Certainly, you can distribute you big data into several Redis instances, but you have to do it all on your own manually. The operation usually be done like this(assuming you have only 1 instance from start):
Use its master-slave mechanism to replicate data to the second machine, Now you have 2 copies of the same data.
Cut off the connection between master and slave.
Delete the first half(split by hashing, etc) of data on the first machine, and delete the second half of data on the second machine.
Tell all clients(PHP, C, etc...) to operate on the first machine if the specified keys are on that machine, otherwise operate on the second machine.
This is the way how Redis scales! You also have to stop your service to prevent any writes during the migration.
To the expierence we encounter, we have this conclusion to Redis: Redis is not the right choice to store more than 30G data, Redis is not scalable, Redis is quite suitable for prototype development.
We later find an alternative to Redis, that is SSDB(https://github.com/ideawu/ssdb), a leveldb server that supports nearly all the APIs of Redis, it is suitable for storing more than 1TB of data, that only depends on the size of you harddisk.
Redis is a database, that means we can use it for persisting information for any kind of app, information like user accounts, blog posts, comments and so on. After storing information we can retrieve it later on by writing queries.

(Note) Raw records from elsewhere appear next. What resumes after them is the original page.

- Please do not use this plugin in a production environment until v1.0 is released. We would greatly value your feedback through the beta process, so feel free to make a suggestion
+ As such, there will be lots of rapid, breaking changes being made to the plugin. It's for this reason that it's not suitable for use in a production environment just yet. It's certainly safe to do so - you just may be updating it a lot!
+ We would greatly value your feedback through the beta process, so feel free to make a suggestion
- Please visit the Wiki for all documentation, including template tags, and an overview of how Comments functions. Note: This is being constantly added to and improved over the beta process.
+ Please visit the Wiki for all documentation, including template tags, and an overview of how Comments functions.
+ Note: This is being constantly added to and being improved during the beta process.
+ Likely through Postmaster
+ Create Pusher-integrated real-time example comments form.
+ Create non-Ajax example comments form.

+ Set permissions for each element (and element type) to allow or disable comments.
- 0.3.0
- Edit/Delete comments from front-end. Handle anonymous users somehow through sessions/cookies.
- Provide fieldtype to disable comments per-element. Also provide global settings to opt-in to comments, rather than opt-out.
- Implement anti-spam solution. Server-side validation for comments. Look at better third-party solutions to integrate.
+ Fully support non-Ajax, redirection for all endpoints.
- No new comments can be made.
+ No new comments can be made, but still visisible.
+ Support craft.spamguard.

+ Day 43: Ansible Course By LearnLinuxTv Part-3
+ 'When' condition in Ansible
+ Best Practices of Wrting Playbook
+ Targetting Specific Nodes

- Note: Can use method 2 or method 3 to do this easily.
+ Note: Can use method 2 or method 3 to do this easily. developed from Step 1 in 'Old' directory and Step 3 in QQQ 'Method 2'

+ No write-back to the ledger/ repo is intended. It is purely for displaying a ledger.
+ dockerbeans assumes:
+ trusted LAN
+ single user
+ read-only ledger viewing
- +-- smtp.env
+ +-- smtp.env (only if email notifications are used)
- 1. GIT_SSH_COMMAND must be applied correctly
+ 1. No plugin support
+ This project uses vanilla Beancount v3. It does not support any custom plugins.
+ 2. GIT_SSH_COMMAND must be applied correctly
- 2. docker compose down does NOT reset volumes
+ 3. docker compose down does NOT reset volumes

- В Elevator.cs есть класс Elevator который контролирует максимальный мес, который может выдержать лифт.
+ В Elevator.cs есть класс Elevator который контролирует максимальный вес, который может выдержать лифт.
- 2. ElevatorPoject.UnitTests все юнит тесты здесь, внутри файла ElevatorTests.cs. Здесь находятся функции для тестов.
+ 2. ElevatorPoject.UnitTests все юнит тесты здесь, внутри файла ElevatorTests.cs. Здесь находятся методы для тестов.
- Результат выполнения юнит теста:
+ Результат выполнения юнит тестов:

Now this behavior is similar to just about every other database, but what is the difference? Or rather why would we use it over any other database?
Redis is fast.
Redis is not fast because it's written in a special programming language or anything like that, it's fast because all data is stored in-memory.
Most databases store all their information between both the memory of a computer and the hard drive. Accessing data in-memory is fast, but getting it stored on a hard disk is relatively slow.
So rather than storing memory in hard disk, Redis decided to store it in memory.
Now, the downside to this is that working with data that is larger than the amount of memory your computer has, that is not going to work.
That may sound like a tremendous problem, but Redis has clear strategies for working around this limitation.
The above is just the first reason why Redis is so fast.
The second reason is that Redis stores all of its data or rather organizes all of its data in simple data structures such as Doubly Linked Lists, Sorted Sets and so on.
These data structures have well-known and well-understood performance characteristics. So as developers we can decide exactly how our information is organized and how to efficiently query data.
It's also very fast because Redis is simple in nature, it's not feature heavy; feature heavy datastores like Postgres have performance penalties.
So to use Redis as a database you have to know how to store in limited space, you have to know how to organize it into these simple data structures mentioned above and you have to understand how to work around the limited feature set.
So as far as mitigating risks, the way you start to do that is to start to think Redis Design Methodology and not SQL Database Design Methodology. What do I mean?
So instead of, step 1. Put the data in tables, step 2. figure out how we will query it.
With Redis it's more:
Step 1. Figure out what queries we need to answer.
Step 2. Structure data to best answer those queries.